Женщина прижала к своей пышной груди большой четырехфунтовый каравай с золотистой корочкой и отрезала от него толстый ломоть. Корочка приятно хрустнула. Без особой приветливости Альбертина осведомилась у мальчика:
— С мармеладом хочешь или выпьешь чашку шоколаду?
Оливье промолчал, и консьержка, с недоумением пожав плечами, прошептала: «Ах, боже мой», — намазала хлеб маслом и посыпала солью из коробки фирмы Церебос.
Мальчик поблагодарил и стал есть, осмотрительно подбирая падающие крошки. Золоченый маятник стенных часов, казалось, почти не двигался с места. Собака время от времени становилась на задние лапы, пытаясь схватить бутерброд, и ребенок в растерянности подымал кусок хлеба над головой. Тогда пес с ленцой снова ложился на пол и жалобно скулил. В комнате царила торжественная тишина, которую нарушал только скрип паркета или жужжание мухи, бьющейся о стекло. Альбертина вязала носки, четыре спицы образовывали квадрат.

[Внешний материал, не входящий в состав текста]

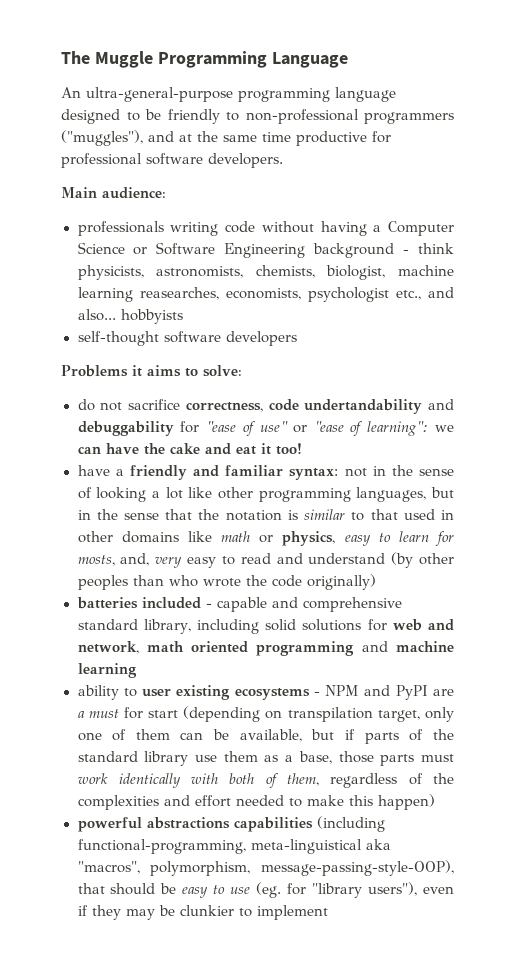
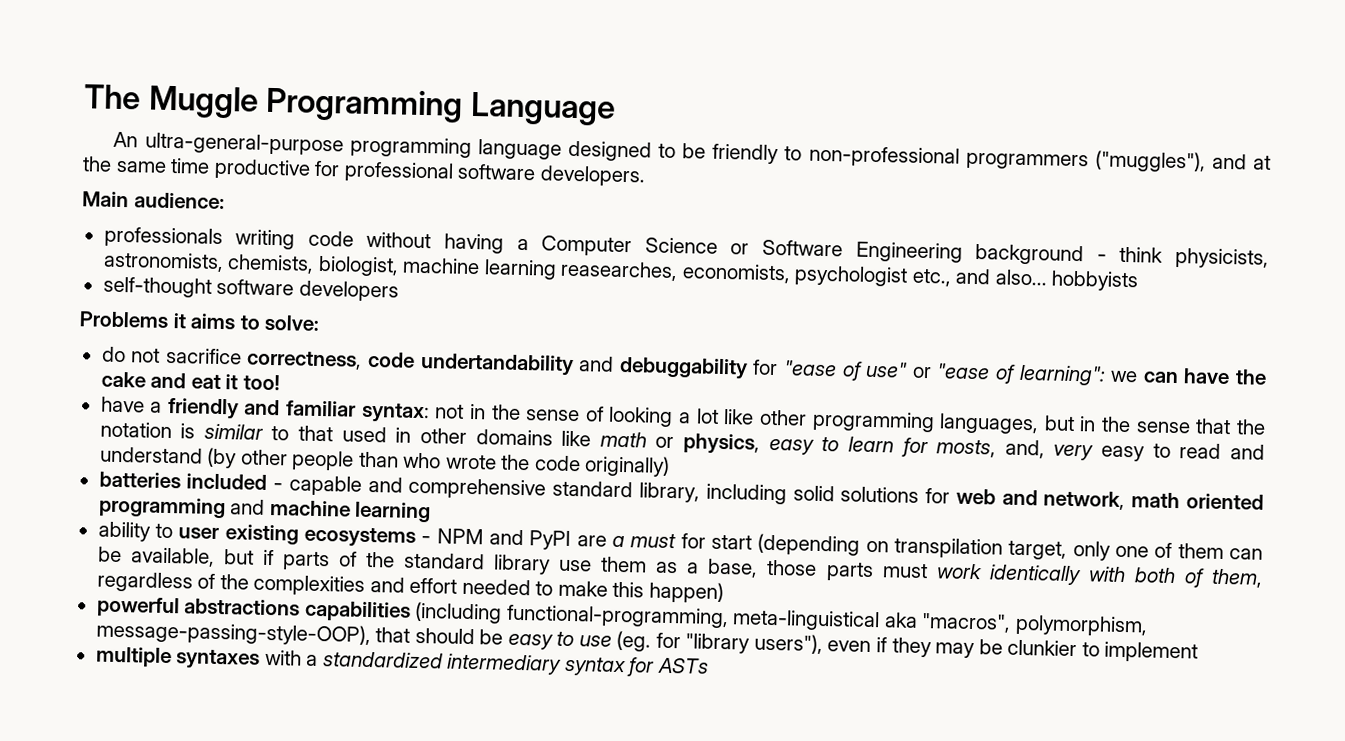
- have a friendly and familiar syntax: not in the sense of looking a lot like other programming languages, but in the sense that the notation is similar to that used in other domains like math or physics, easy to learn for mosts, and, very easy to read and understand (by other peoples than who wrote the code originally)
+ have a friendly and familiar syntax: not in the sense of looking a lot like other programming languages, but in the sense that the notation is similar to that used in other domains like math or physics, easy to learn for mosts, and, very easy to read and understand (by other people than who wrote the code originally)
+ multiple syntaxes with a standardized intermediary syntax for ASTs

Оливье смотрел, как она это делает, и раздумывал, каким образом носки получаются круглыми. Он не спеша откусывал хлеб, долго пережевывал каждый кусочек, продлевая процесс еды, ибо не знал, что ему дальше делать, о чем говорить.
Тишина. Молчание. И так все время. Ужо целую неделю вокруг него все помалкивали, и мальчику казалось, что в этом молчании таится какое-то осуждение. Поэтому он чувствовал себя провинившимся, словно был в ответе за смерть матери. А он еще сам не мог поверить в ее смерть, не в силах представить себе неумолимую правду.
— Ты опять подрался, — сказала вдруг Альбертина.
Ребенок ответил: «Нет, это Дуду и Лопес, они…» И когда она возразила: «Вот так ответ», — Оливье уточнил, и голос его звучал как-то странно, будто ему претило объяснять столь очевидное обстоятельство:
— Они так сделали потому, что мама моя умерла.
Альбертина, охваченная возмущением, проворчала: «Все они шалопаи, все!» — и добавила, желая быть беспристрастной: «Да и ты тоже хорош!.. Вечно по улицам шляешься!» Она вздохнула, затем неожиданно открыла ящик комода, бросила туда свое вязанье и моток шерсти. За эту шерсть она еще не уплатила. Ей казалось, что ребенок знает об этом и что в его глазах она читает упрек, потому Альбертина со злостью сказала: «За мной не пропадет!» — и, охваченная внезапным гневом, добавила еще громче:
— А ну, живей убирайся, брысь отсюда, доешь на улице, крошки всюду набросал, лодырь ты эдакий!
Почему у нее вырвались эти слова? Отдавала ли она себе в этом отчет? Может быть, потому, что зеркало отразило гусиные лапки морщин вокруг глаз? А может быть, потому, что она немало горя хлебнула в жизни? Консьержка смотрела вслед уходящему Оливье и, немного остыв, палила себе рюмочку «кальвадоса», выпила его с удовольствием лакомки, потом решительно сжала губы.
Оливье вышел из подъезда, уставившись на носки своих сандалий. На губах его остался соленый привкус. Почему Альбертина заговорила о шерсти? Он вроде понял, но это казалось ему таким мелочным. Только неделя прошла со дня рокового события. На листке ежедневного календаря для записи намеченных дел стояла большая красная цифра 30, за ней следовало выведенное черным слово апрель, а на обложке красовался год, обозначенный золотыми цифрами. Его мать под конец каждого месяца обычно подбивала расходы и готовила счета для покупателей галантерейных товаров. Мальчик взбирался на высокий табурет, стоявший у кассы, а мать, облокотившись о полированный стол, на котором лежал деревянный метр, диктовала ему: фиолетовый фай, золоченые кисти, нитки, подкладка, бумажные ленты, витой шнур, шпульки, портновский приклад… и цифры появлялись на краю строчек в узких графах — весь лист был в серую сеточку. Потом Оливье готовил квитанции, подчеркивал карандашом сумму вычетов вверху, над колонками.